Synthetic biologists have discovered that six other molecules  can could store genetic information and pass it on. A host of alternative nucleic acids have been made in labs over the years, but no one has made them work like DNA. Until now, everyone thought we were limited to RNA and DNA. This is the first time artificial molecules have been made to pass genes on to their descendants. The finding is a proof of principle that life needn't be based on DNA and RNA.

The ability to copy information from one molecule to another is fundamental to all life. Organisms pass their genes to their descendants, often with small changes, and as a result life can evolve over the generations. Barring a few exceptions, all known organisms use DNA as the information carrier."This unique ability of DNA and RNA to encode information can be implemented in other backbones," says Philipp Holliger of the MRC Laboratory of Molecular Biology in Cambridge, UK.

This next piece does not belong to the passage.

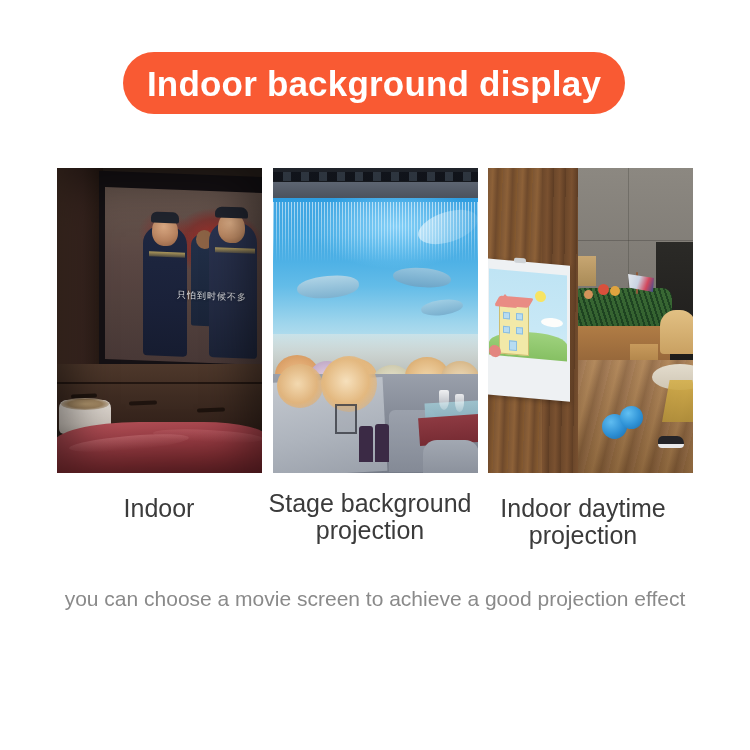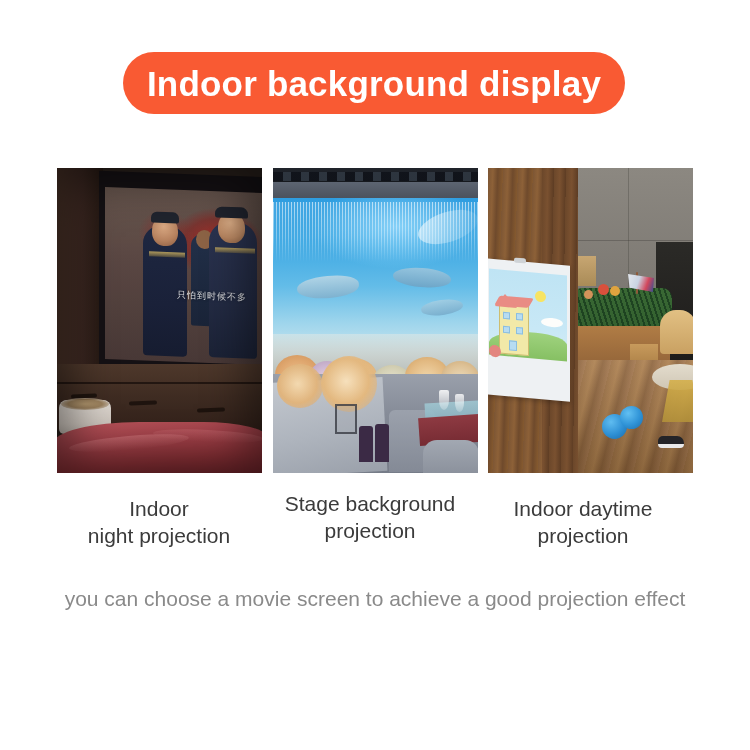"Indoor" .caption { font-size: 21px -> 25px }
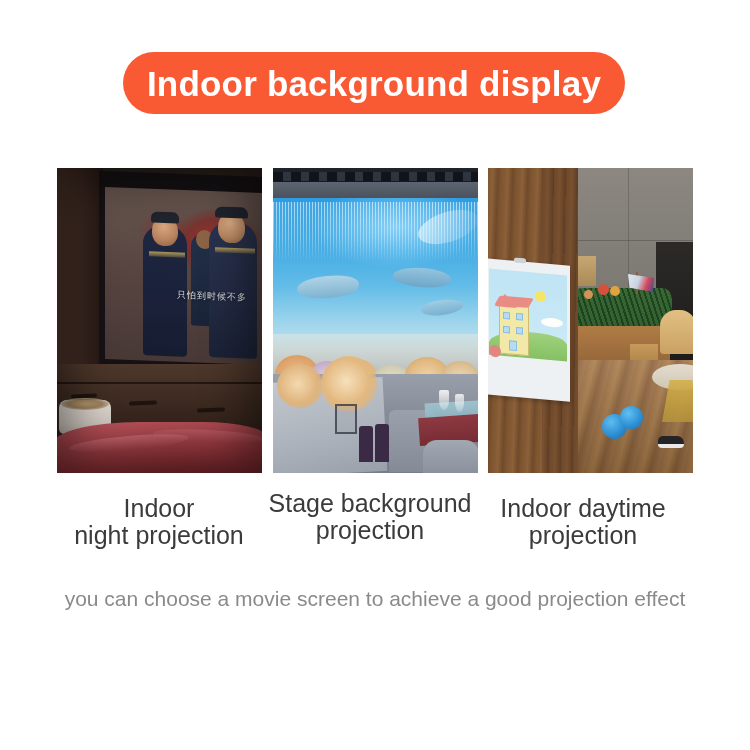"night projection" span { html: <span>night projection</span> -> none }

Holliger's team focused on six XNAs (xeno-nucleic acids). DNA and RNA are made of a sugar, a phosphate and a base. The XNAs had different sugars, and in some of them the sugars are replaced with completely different molecules. Synthetic XNA, with its different sugar backbone to natural DNA, can mimic many of the properties of the real thing.

Holliger and his team engineered enzymes that helped the six types of XNA to assemble and replicate genetic messages. The enzymes transcribed DNA into the various XNAs, then back into new DNA strands — with 95% accuracy or more.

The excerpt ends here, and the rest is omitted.